You have to be smart: both intelligent/wise [and] street smart. In the field you have to be smart in dealing with people; you also have to learn [how] to deal with other people [and] you have to have the knowledge. Most importantly you have to have the care for your patients and compassion for them besides the ability to cure them. The three C’s - courtesy, care , compassion for your patients.
Initially I wanted to stay [in New York], it’s one of the greatest cities in the world. I already got an offer and can afford to pay in full the amount of money [the scholarship] gave me in case I don’t come back. It could have been very easy for me and just stay there for good, but at the end of the day you would really want to come back and serve no matter how difficult the situation in your country is. There’s really no place like home. At the end of the day will you really be fulfilled with just making a lot of money while serving other lahi or foreigners, when you could have come home and serve your countrymen? Yun ang pinaka importante.
The people here are really appreciative; treating the patients here is not like a business, you pay for my services and I give you what you paid for. Here, it’s more of a personal relationship. Besides treating them, they really appreciate what you do for them. Even if you make so little at the end of the day you really feel fulfilled and happy that you are able to serve your patients. And they are thankful for what you did to them—that’s what matters the most.
Why did you choose Vigan City to settle in?
I chose Vigan just accidentally. Initially in the Philippines, I didn’t have a place to practice because wala pa akong investments sa hospitals. There was this doctor from Laoag who used to come here, he asked me to try Vigan for my two year service according to the foundation, but I fell in love with the city and the people. Initially it was just an obligation but [now] it’s been more than ten years already. The people [are very simple and very appreciative, mas marami akong natutulungan dito compared to when I’m in Manila.
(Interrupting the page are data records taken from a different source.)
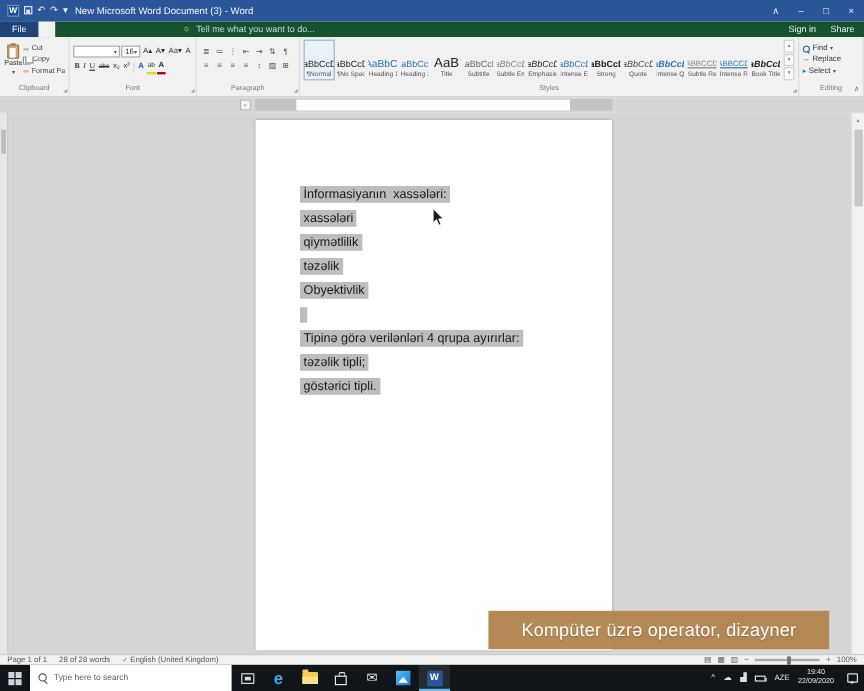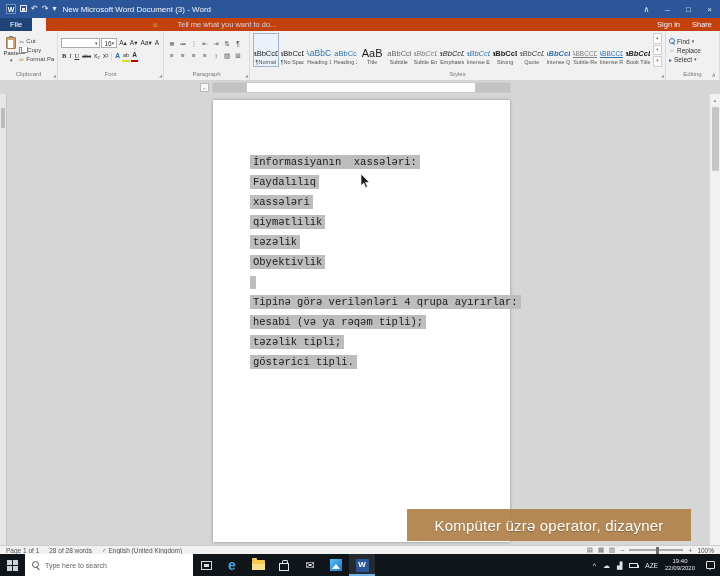--- a/index.html
+++ b/index.html
@@ -18,7 +18,7 @@
   .wc{width:21px;height:18px;display:inline-flex;align-items:center;justify-content:center;color:#e9eef6;font-size:8px}
 
   
-  .tabrow{height:13px;background:#c2410c;display:flex;align-items:stretch;font-size:7.5px;color:#dfe8f5;flex:0 0 auto}
+  .tabrow{height:13px;background:#14532d;display:flex;align-items:stretch;font-size:7.5px;color:#dfe8f5;flex:0 0 auto}
   .tab{padding:1px 7px;display:flex;align-items:center;white-space:nowrap}
   .tab.file{background:#1e4377;color:#fff;padding:1px 10px}
   .tab.active{background:#f1f1f1;color:#2b579a}

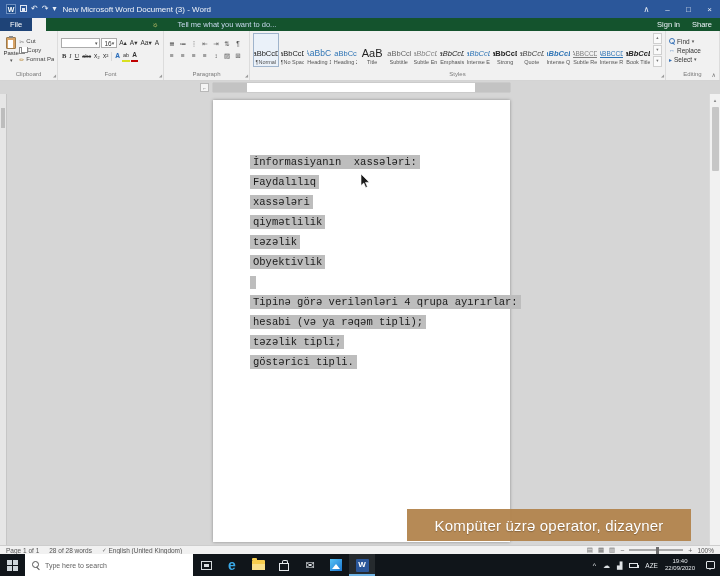--- a/index.html
+++ b/index.html
@@ -22,7 +22,7 @@
   .tab{padding:1px 7px;display:flex;align-items:center;white-space:nowrap}
   .tab.file{background:#1e4377;color:#fff;padding:1px 10px}
   .tab.active{background:#f1f1f1;color:#2b579a}
-  .tellme{display:flex;align-items:center;gap:19px;margin-left:8px;color:#c8d8ee;font-style:normal;white-space:nowrap}
+  .tellme{display:flex;align-items:center;gap:5px;margin-left:8px;color:#c8d8ee;font-style:normal;white-space:nowrap}
   .bulb{color:#f7e27b;font-size:7px}
   .tabrow-right{margin-left:auto;display:flex;align-items:center;gap:12px;padding-right:8px;color:#eef3fa;white-space:nowrap}
 

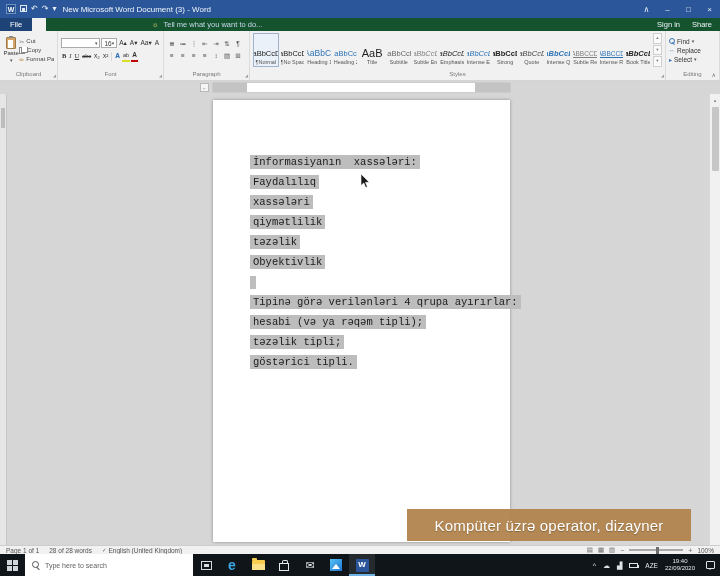--- a/index.html
+++ b/index.html
@@ -118,7 +118,7 @@
   .edge-strip{position:absolute;left:0;top:0;bottom:0;width:7px;background:#e6e6e6;border-right:1px solid #c6c6c6}
   .edge-strip::after{content:"";position:absolute;left:1px;top:14px;width:4px;height:20px;background:#bdbdbd}
   .page{position:absolute;left:213px;top:6px;bottom:3px;width:297px;background:#fff;box-shadow:0 0 3px rgba(0,0,0,.35)}
-  .textblock{position:absolute;left:37px;top:52px;right:20px;font-family:Liberation Mono, monospace;font-size:10.5px;color:#1a1a1a}
+  .textblock{position:absolute;left:37px;top:52px;right:20px;font-family:Liberation Sans, sans-serif;font-size:10.5px;color:#1a1a1a}
   .line{height:20px;display:flex;align-items:center}
   .line .sel{background:#bdbdbd;padding:1px 3px;display:inline-block;min-height:13px;white-space:pre}
   .caption{position:absolute;left:407px;top:415px;width:284px;height:32px;background:rgba(178,132,77,.95);color:#fff;display:flex;align-items:center;justify-content:center;font-size:15px;letter-spacing:.2px;text-shadow:0 1px 1px rgba(0,0,0,.25);white-space:nowrap}

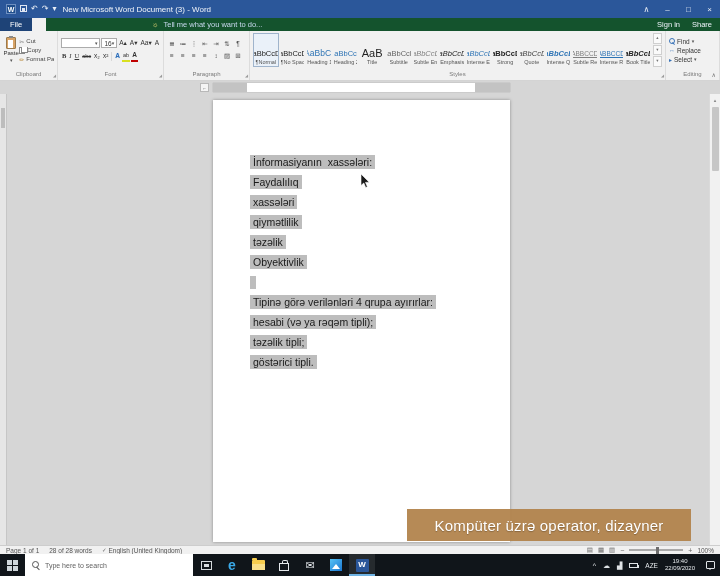--- a/index.html
+++ b/index.html
@@ -438,9 +438,6 @@
           <span class="sel">İnformasiyanın&nbsp; xassələri:</span>
         </div>
         <div class="line">
-          <span class="sel">Faydalılıq</span>
-        </div>
-        <div class="line">
           <span class="sel">xassələri</span>
         </div>
         <div class="line">

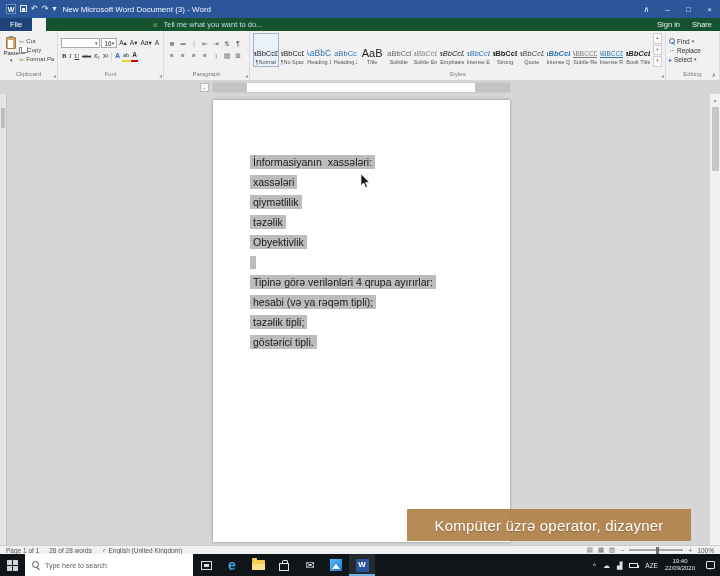--- a/index.html
+++ b/index.html
@@ -456,9 +456,6 @@
           <span class="sel">Tipinə görə verilənləri 4 qrupa ayırırlar:</span>
         </div>
         <div class="line">
-          <span class="sel">hesabi (və ya rəqəm tipli);</span>
-        </div>
-        <div class="line">
           <span class="sel">təzəlik tipli;</span>
         </div>
         <div class="line">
There are plenty of doctors there, specialists, but here I’m one of the first neurologists so mas marami akong natulungan here. I could have served less people if I base myself in Manila because there’s plenty of them there.
Any message for the incoming scholars?
To incoming scholars: do your best and be patient. Initially going abroad is hard with a lot of adjustments but as long as you’re determined nobody can defeat you. Also tell yourself that you’re not just doing this for yourself but you want to learn and come back and serve my countrymen.